This is a most convenient system of theology. It cannot be assailed, and so it need not be defended. Its variability enables it to assume different forms when seriously attacked, and thus it evades the grasp of logic as well as of common sense. It is a series of dissolving views. And as Dr. Salmon enjoys such unrestricted freedom of belief or disbelief, it is natural that he should sympathise with us, as victims of ‘Roman bondage,’ who are forced to surrender our liberty, our ‘most deep-rooted beliefs . . . solely in deference to external authority . . . though unable to see any flaw in the arguments’ for these beliefs (page 24). According to Dr. Salmon, we make an irrational surrender of our liberty, and in his great charity he is moved to pity us. But charity is said to begin at home; and now, what about the Doctor’s own liberty? He does not tell us what articles of the Christian faith he believes; but he tells us that they are contained in the Bible, and that he has satisfied himself that they are so contained. He must then have discovered, for certain, the meaning of those texts of Scripture in which his articles of faith are revealed.

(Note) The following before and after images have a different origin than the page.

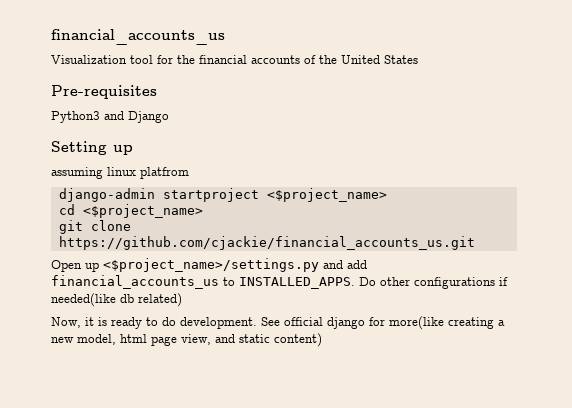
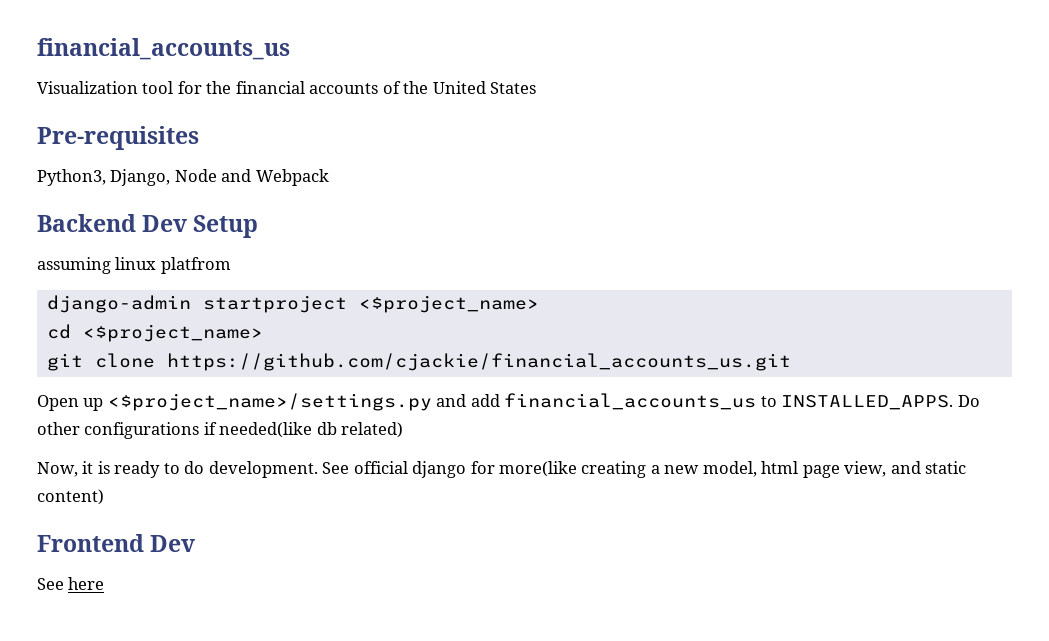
[51,111,169,123] [51,141,133,155] Python3 and Django // Setting up -> [37,169,329,186] [37,214,259,238] Python3, Django, Node and Webpack // Backend Dev Setup
(322, 340) none -> [37,534,196,552] [37,577,105,590] // Frontend Dev // See here

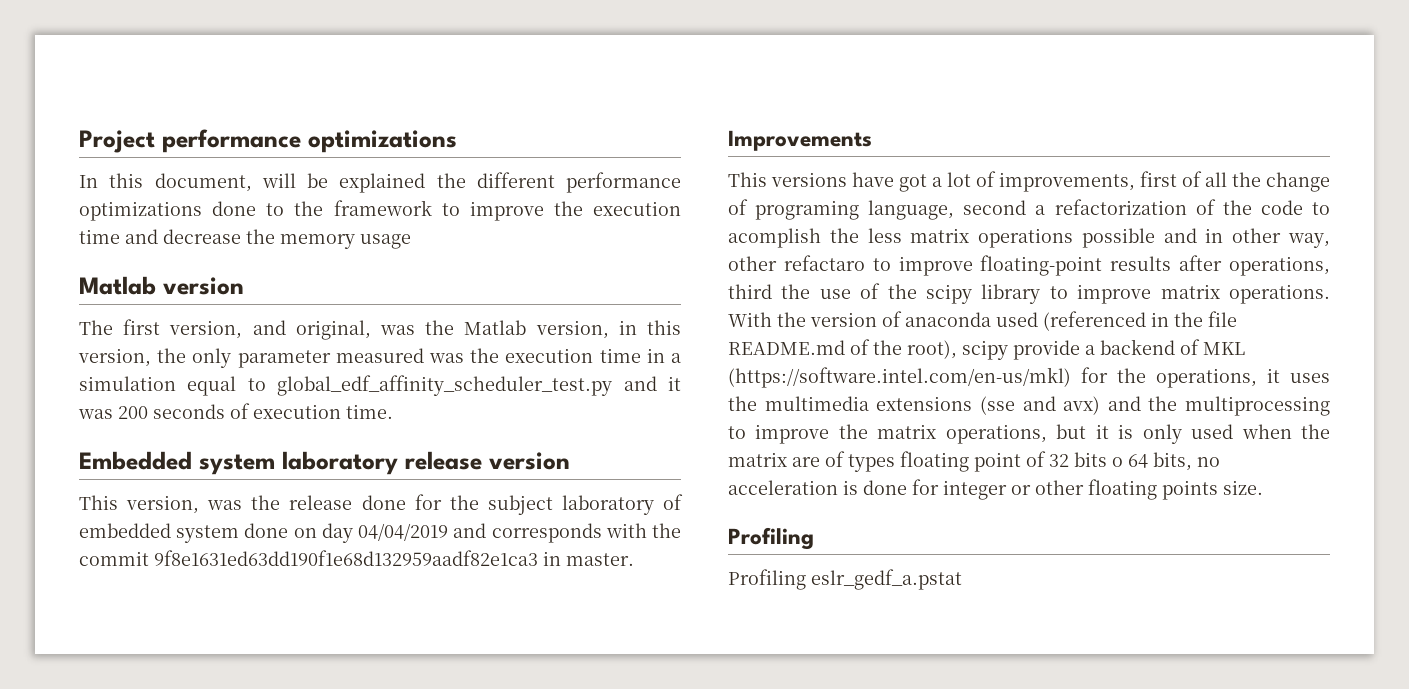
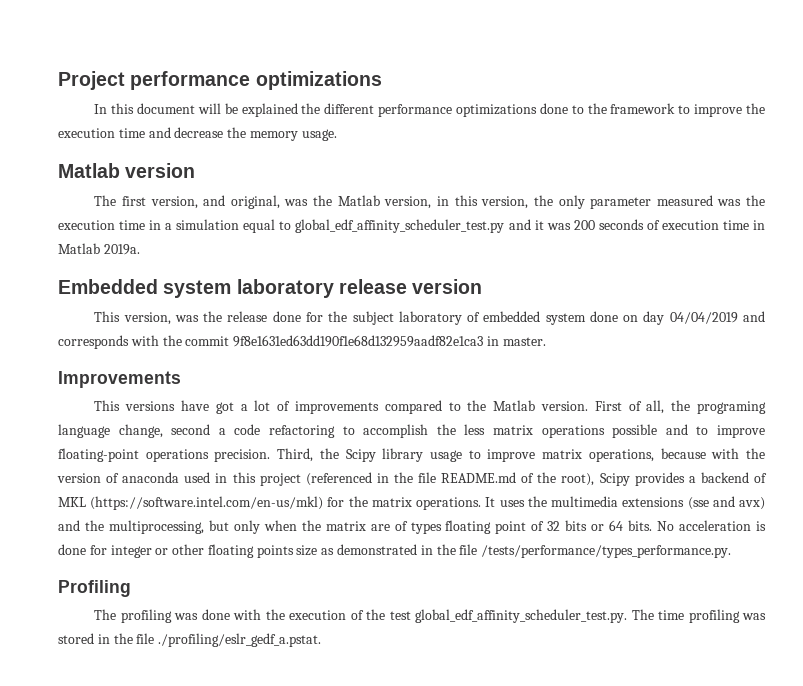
[154,173,252,192] document, -> [137,103,196,114] document
[360,234,411,249] usage -> [301,129,337,141] usage.
[346,404,393,419] time. -> [722,220,765,230] [58,243,140,255] time in Matlab 2019a.
[999,171,1330,192] [728,199,1330,220] [728,228,821,248] improvements, first of all the change of programing language, second a refactorization of the code to acomplish -> [294,400,766,414] [58,424,429,438] improvements compared to the Matlab version. First of all, the programing language change, second a code refactoring to accomplish
[1205,228,1330,248] [728,255,1330,276] [728,283,1330,304] [728,312,772,327] in other way, other refactaro to improve floating-point results after operations, third the use of the scipy library to improve matrix operations. With -> [696,425,766,438] [58,448,740,462] to improve floating-point operations precision. Third, the Scipy library usage to improve matrix operations, because with
(1038, 319) none -> [215,472,301,486] in this project
[962,340,1080,360] scipy provide -> [599,472,685,486] Scipy provides
[1156,368,1280,388] operations, it -> [371,497,496,510] matrix operations. It
[1185,396,1330,416] [728,424,1234,444] multiprocessing to improve the matrix operations, but it is only used -> [108,520,260,534] multiprocessing, but only
[1112,452,1220,471] o 64 bits, no -> [591,520,675,531] or 64 bits. No
[1223,480,1263,495] [728,527,814,550] [728,569,962,590] size. // Profiling // Profiling eslr_gedf_a.pstat -> [296,544,732,558] [58,580,131,597] [94,609,766,623] [58,633,322,647] size as demonstrated in the file /tests/performance/types_performance.py. // Profiling // The profiling was done with the execution of the test global_edf_affinity_scheduler_test.py. The time profiling was stored in the file ./profiling/eslr_gedf_a.pstat.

And if he have discovered for certain, the meaning of certain Scripture texts, he is no more free to reject that meaning than Catholics are to reject the teaching of the Church; he is as much bound to that meaning as we are to doctrines defined by the Church. There can be no liberty to reject the known truth.

And what, then, becomes of his boasted liberty? He is free only when he is ignorant. If he know the meaning of the text he is not free to reject it. If he have definite knowledge derived from Scripture he surrenders his liberty quite as much as a Catholic. But he surrenders to a human authority — to himself; whereas a Catholic surrenders his liberty in deference to an authority that is divine. Dr. Salmon, then, can claim the liberty of which he boasts only by the awkward admission, that he does not know for certain the meaning of a single text in his Bible. Such is the liberty which Dr. Salmon and his theologians enjoy; and such being the case the Bible is to them a very useful rule of faith. It enables the Doctor, and men like him, to profess belief in the Christian faith in general, without binding themselves to any particular dogma. With his theologians it serves its purpose as a war cry against us; — they could not, and their professor did not, analyse it. And the result of this liberty is apparent in every statement of so-called Protestant doctrine. They are vague, meaningless platitudes — the natural, the necessary result of the rule from which they come. Mr. Capes, whom Dr. Salmon quotes as a friendly witness (page 62), says of his Church: —

To speak of the Church of England, therefore, as constituting a realization of the apostolical ideal of Christian communion is, in my opinion, entirely to misconceive its real character. In reality, the Establishment is a vast anomaly, both in its origin as a creation of the law, and in the totally contradictory doctrines which it allows to be taught within its pale.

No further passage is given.